#### What the task asks:
Only the lines from the one containing "[48,142,128,155] Définition ->" to the end of the records belong in the output; print them exactly.

=== Provided records ===

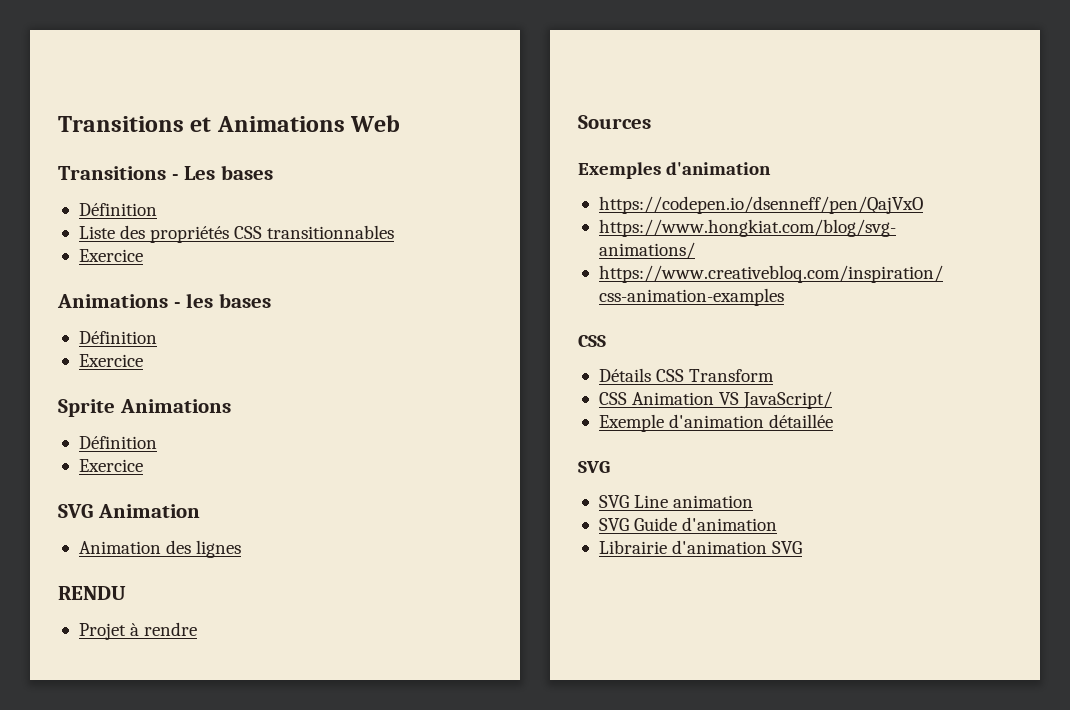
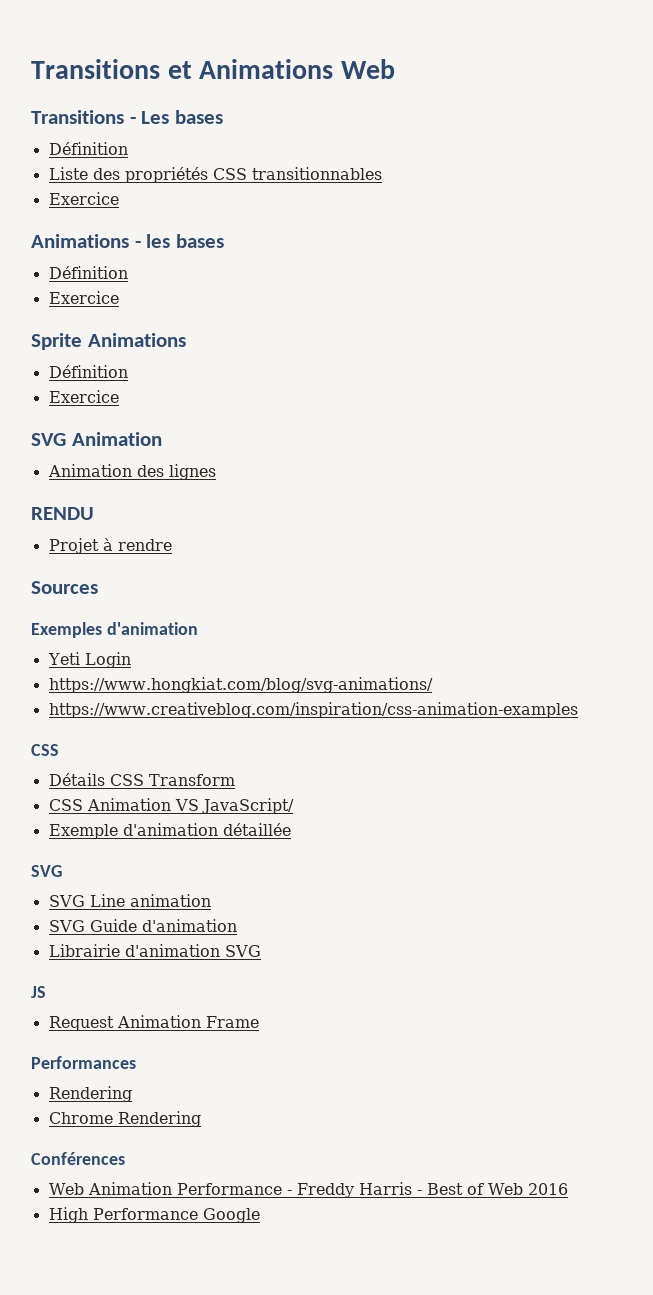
[598,196,923,214] https://codepen.io/dsenneff/pen/QajVxO -> [47,652,131,668] Yeti Login
(803, 547) none -> [31,986,46,998] [48,1015,259,1031] [31,1056,136,1069] [48,1086,132,1102] [48,1111,201,1127] [31,1152,125,1165] [48,1182,568,1198] [48,1207,260,1223] // JS // Request Animation Frame // Performances // Rendering // Chrome Rendering // Conférences // Web Animation Performance - Freddy Harris - Best of Web 2016 // High Performance Google

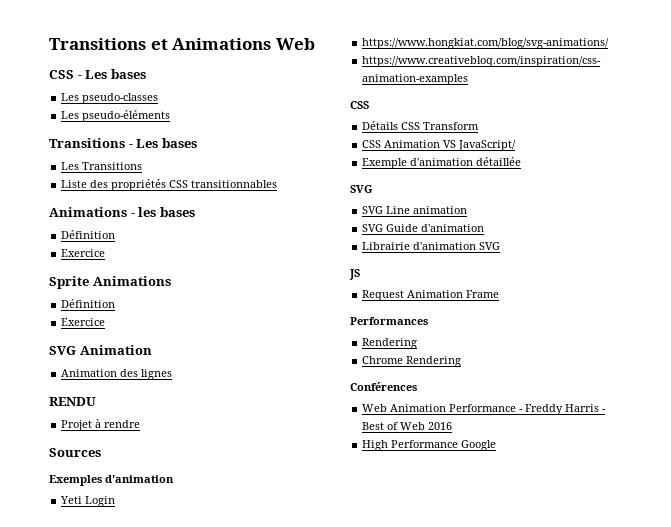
(395, 69) none -> [49,69,146,79] [61,93,159,104] [61,110,171,122] // CSS - Les bases // Les pseudo-classes // Les pseudo-éléments
[48,142,128,155] Définition -> [61,162,143,170] Les Transitions
[48,192,119,205] // Exercice -> (278, 184) none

===

#### Output:
[48,142,128,155] Définition -> [61,162,143,170] Les Transitions
[48,192,119,205] // Exercice -> (278, 184) none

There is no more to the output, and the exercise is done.